I hadn’t expected Hong Kong to be such a different world from Guangzhou, only two hours away by train – despite knowing about the whole one country, two systems thing, I wasn’t prepared for how much Hong Kong breathes a different air from China. It has an independent legal system, and a very different vibe: higher prices, a much more ethnically mixed community, a surprising number of gaudy neon strip joints, and – if the South China Morning Post is to be believed, a spirit of going its own way.
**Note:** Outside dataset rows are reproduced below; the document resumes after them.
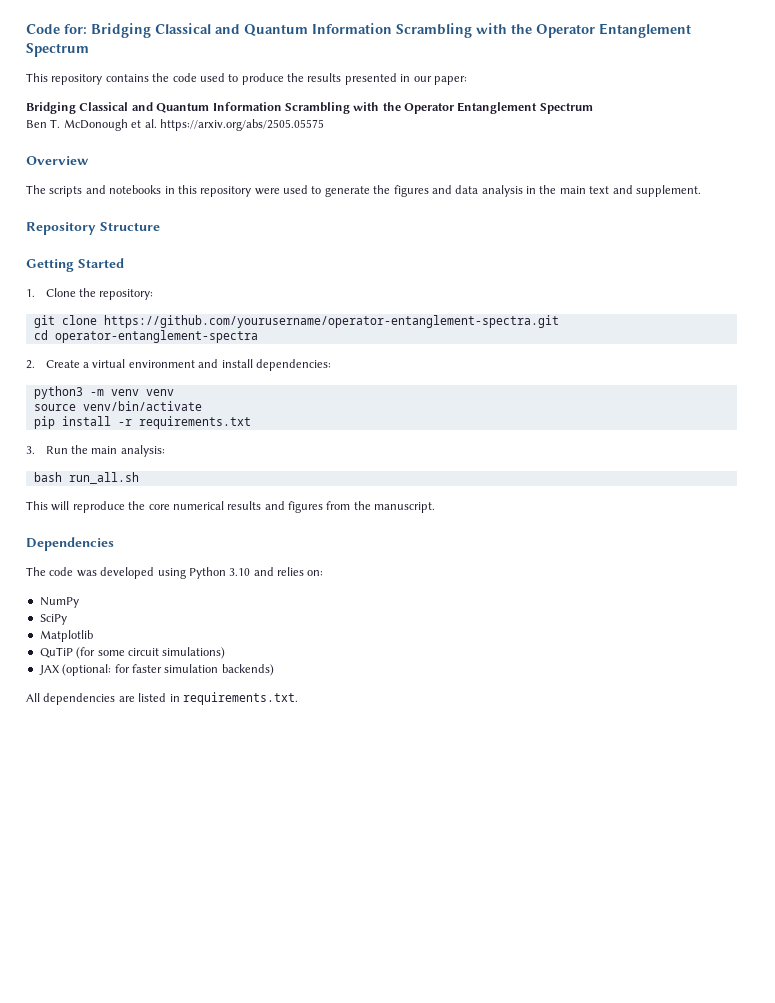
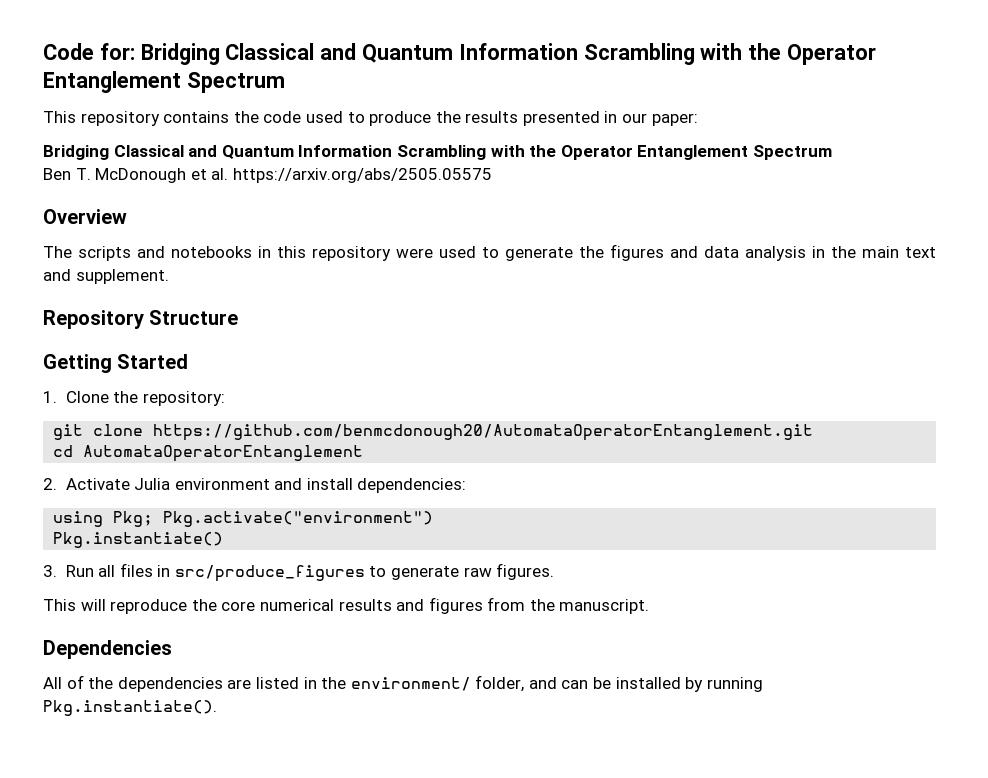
- git clone https://github.com/yourusername/operator-entanglement-spectra.git
+ git clone https://github.com/benmcdonough20/AutomataOperatorEntanglement.git
- cd operator-entanglement-spectra
+ cd AutomataOperatorEntanglement
- 2. Create a virtual environment and install dependencies:
+ 2. Activate Julia environment and install dependencies:
- python3 -m venv venv
- source venv/bin/activate
- pip install -r requirements.txt
- 3. Run the main analysis:
- bash run_all.sh
+ using Pkg; Pkg.activate("environment")
+ Pkg.instantiate()
+ 3. Run all files in src/produce_figures to generate raw figures.
- The code was developed using Python 3.10 and relies on:
- NumPy
- SciPy
- Matplotlib
- QuTiP (for some circuit simulations)
- JAX (optional: for faster simulation backends)
- All dependencies are listed in requirements.txt.
+ All of the dependencies are listed in the environment/ folder, and can be installed by running Pkg.instantiate().

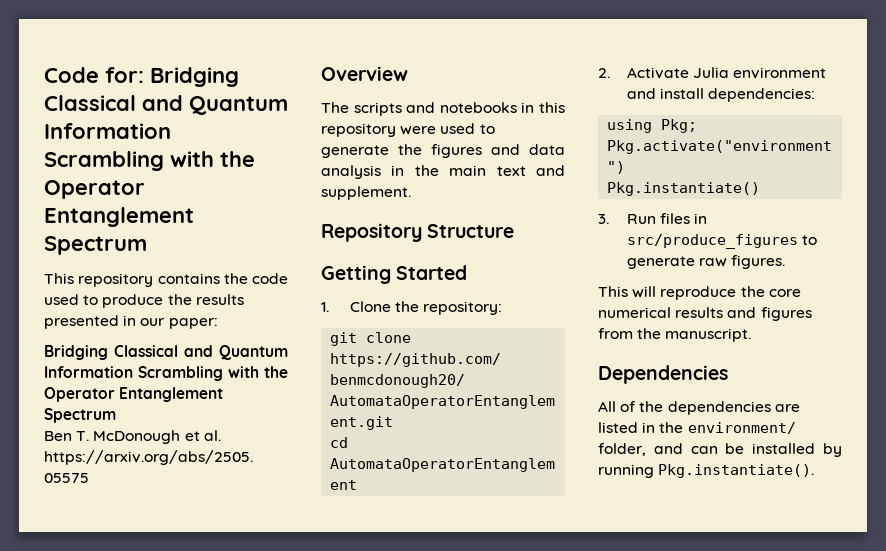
- 3. Run all files in src/produce_figures to generate raw figures.
+ 3. Run files in src/produce_figures to generate raw figures.

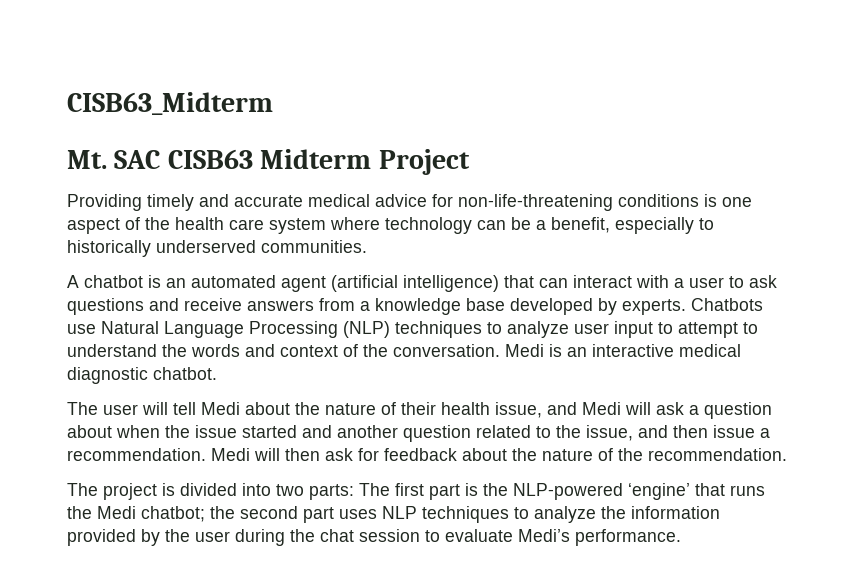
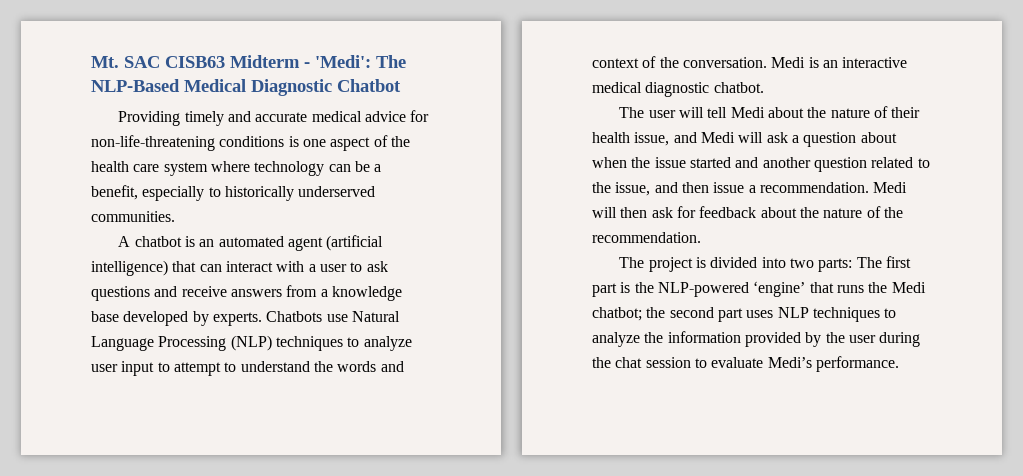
- CISB63_Midterm
- Mt. SAC CISB63 Midterm Project
+ Mt. SAC CISB63 Midterm - 'Medi': The NLP-Based Medical Diagnostic Chatbot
Since my arrival some time around mid-afternoon, however, I’ve not had much chance to look around, as I’ve been negotiating with the bank. This is frustrating. I went to the not particularly Co-operative bank twice before leaving for China to tell them that I would be overseas, and to ask them to put a note on my account. Nevertheless, my cards suspiciously stopped working a couple of days back. A swift phone call should have sorted this out, but alas it didn’t. After a long time on hold, I eventually got through to a demotivated sounding employee – and who can blame him? – who said that the account was fine, and that the bank had sorted out the problem. So I ventured back out to draw out some cash, which I need for my return visa to China, and I discovered that this was fiction: my cards still didn’t work. I came back to the hotel and phoned the bank again, getting through straight away to somebody who was both friendly and efficient. Yes, she said, my cards were blocked a day or two ago on suspicion of fraudulent activity. It is puzzling enough that booking hotels in China, where I said I would be, should be considered suspicious. It is downright odd that when I first called the bank, they omitted to mention anything about this.

Anyway, tomorrow morning I’m off to sort my visa, and then I’m meeting up with a professor of Daoist philosophy, and hopefully taking in a few of the sights. That is, if the promised typhoon does not keep me indoors.